* [STUDY MATERIAL]:
---
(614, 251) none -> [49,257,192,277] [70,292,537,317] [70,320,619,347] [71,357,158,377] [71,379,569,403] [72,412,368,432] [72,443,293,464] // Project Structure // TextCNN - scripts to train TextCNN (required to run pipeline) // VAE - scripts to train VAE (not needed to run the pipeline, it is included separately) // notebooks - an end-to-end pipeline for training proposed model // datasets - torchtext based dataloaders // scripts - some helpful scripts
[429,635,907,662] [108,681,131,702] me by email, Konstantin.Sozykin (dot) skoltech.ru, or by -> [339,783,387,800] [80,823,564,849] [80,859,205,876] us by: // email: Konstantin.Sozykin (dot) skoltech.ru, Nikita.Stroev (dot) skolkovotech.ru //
---
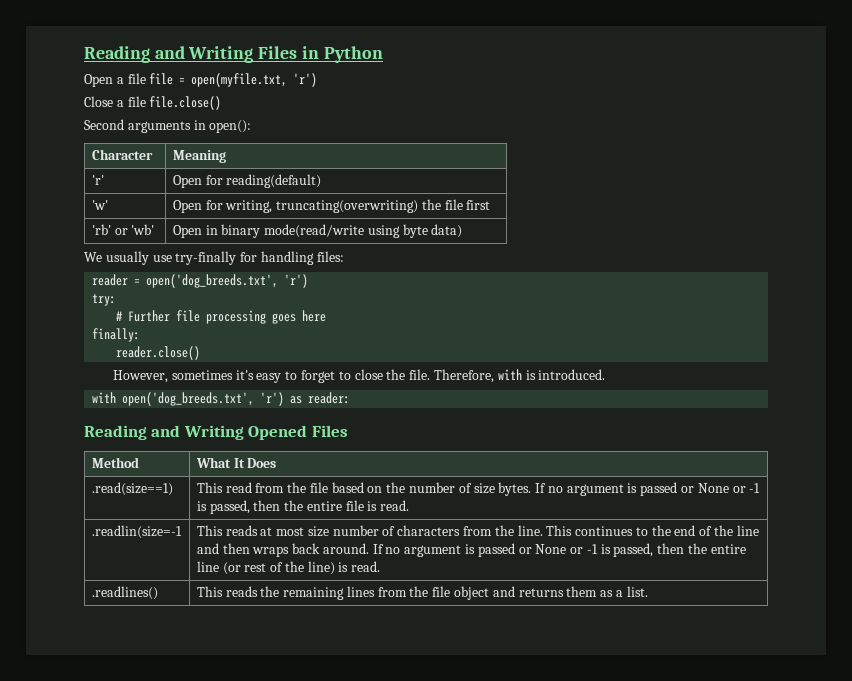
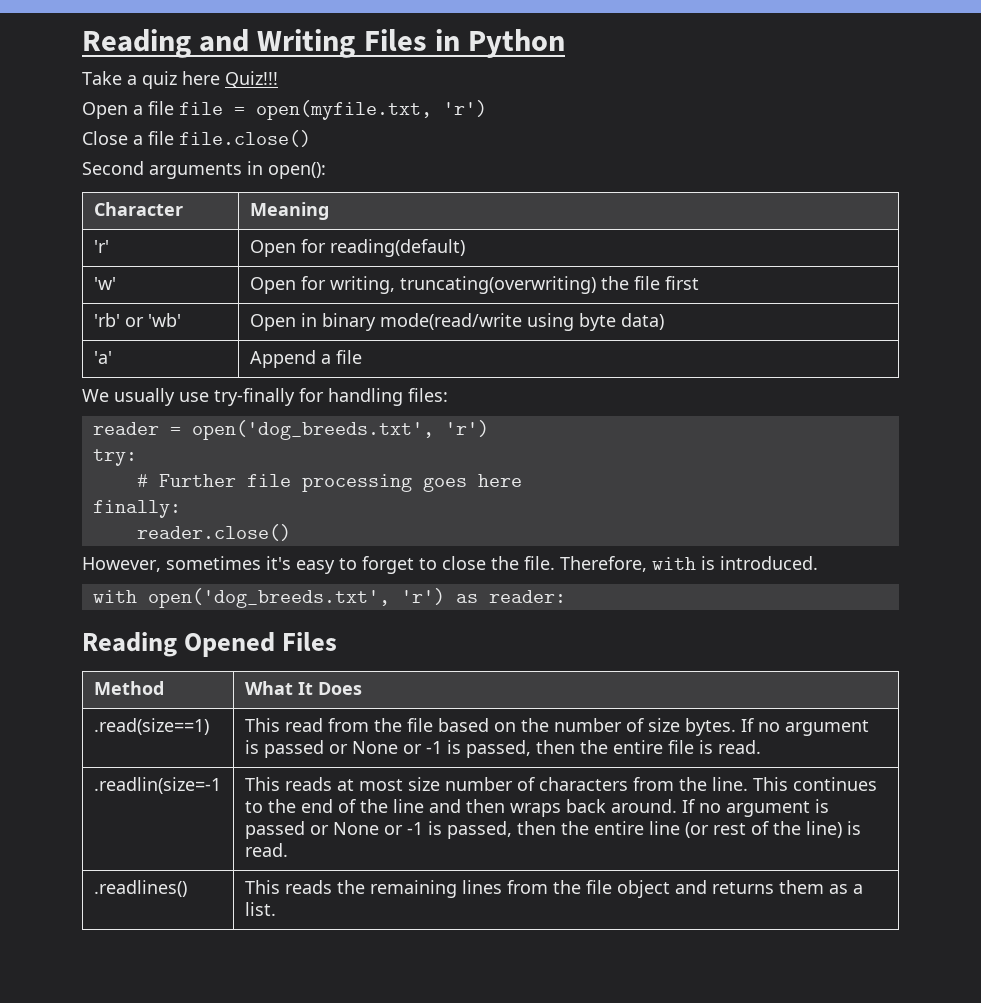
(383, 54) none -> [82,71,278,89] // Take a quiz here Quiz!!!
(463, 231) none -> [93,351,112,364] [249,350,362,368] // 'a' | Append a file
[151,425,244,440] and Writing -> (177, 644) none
---
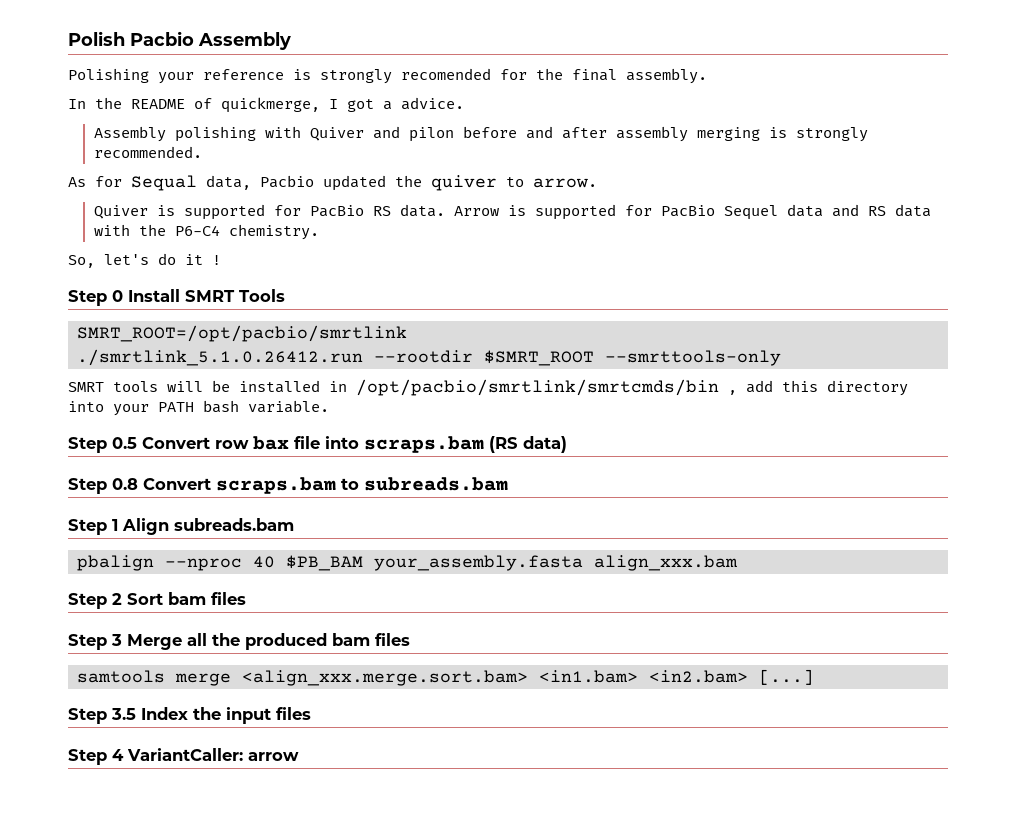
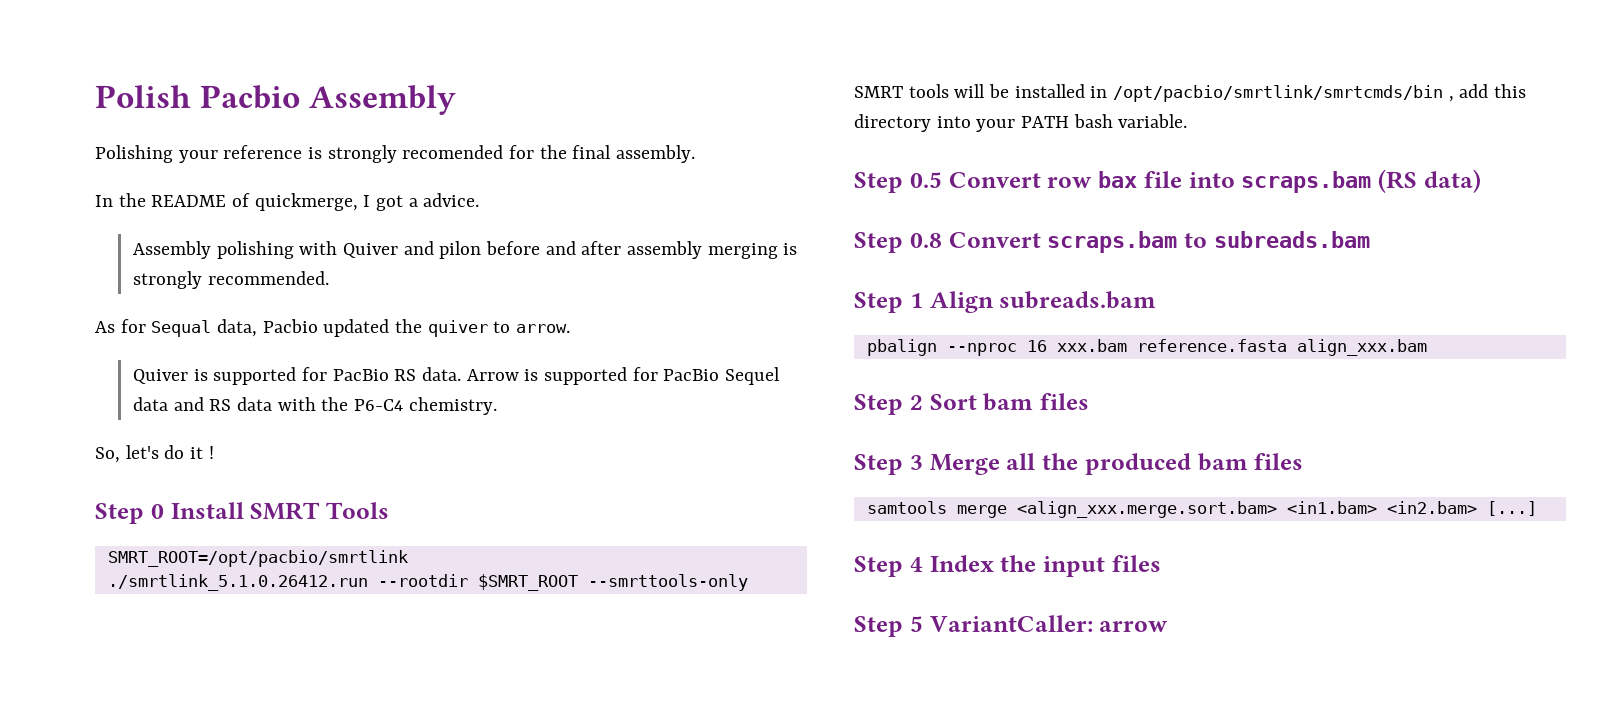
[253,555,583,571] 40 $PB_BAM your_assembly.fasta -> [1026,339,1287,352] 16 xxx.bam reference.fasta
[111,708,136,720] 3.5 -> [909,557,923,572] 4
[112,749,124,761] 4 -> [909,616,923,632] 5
---
* [WHAT YOU ARE ASKED TO DO]: Retype the entries above exactly, but only from the line containing "(463, 231) none" through the line containing "[151,425,244,440] and Writing", both included.

* [RESULT]:
(463, 231) none -> [93,351,112,364] [249,350,362,368] // 'a' | Append a file
[151,425,244,440] and Writing -> (177, 644) none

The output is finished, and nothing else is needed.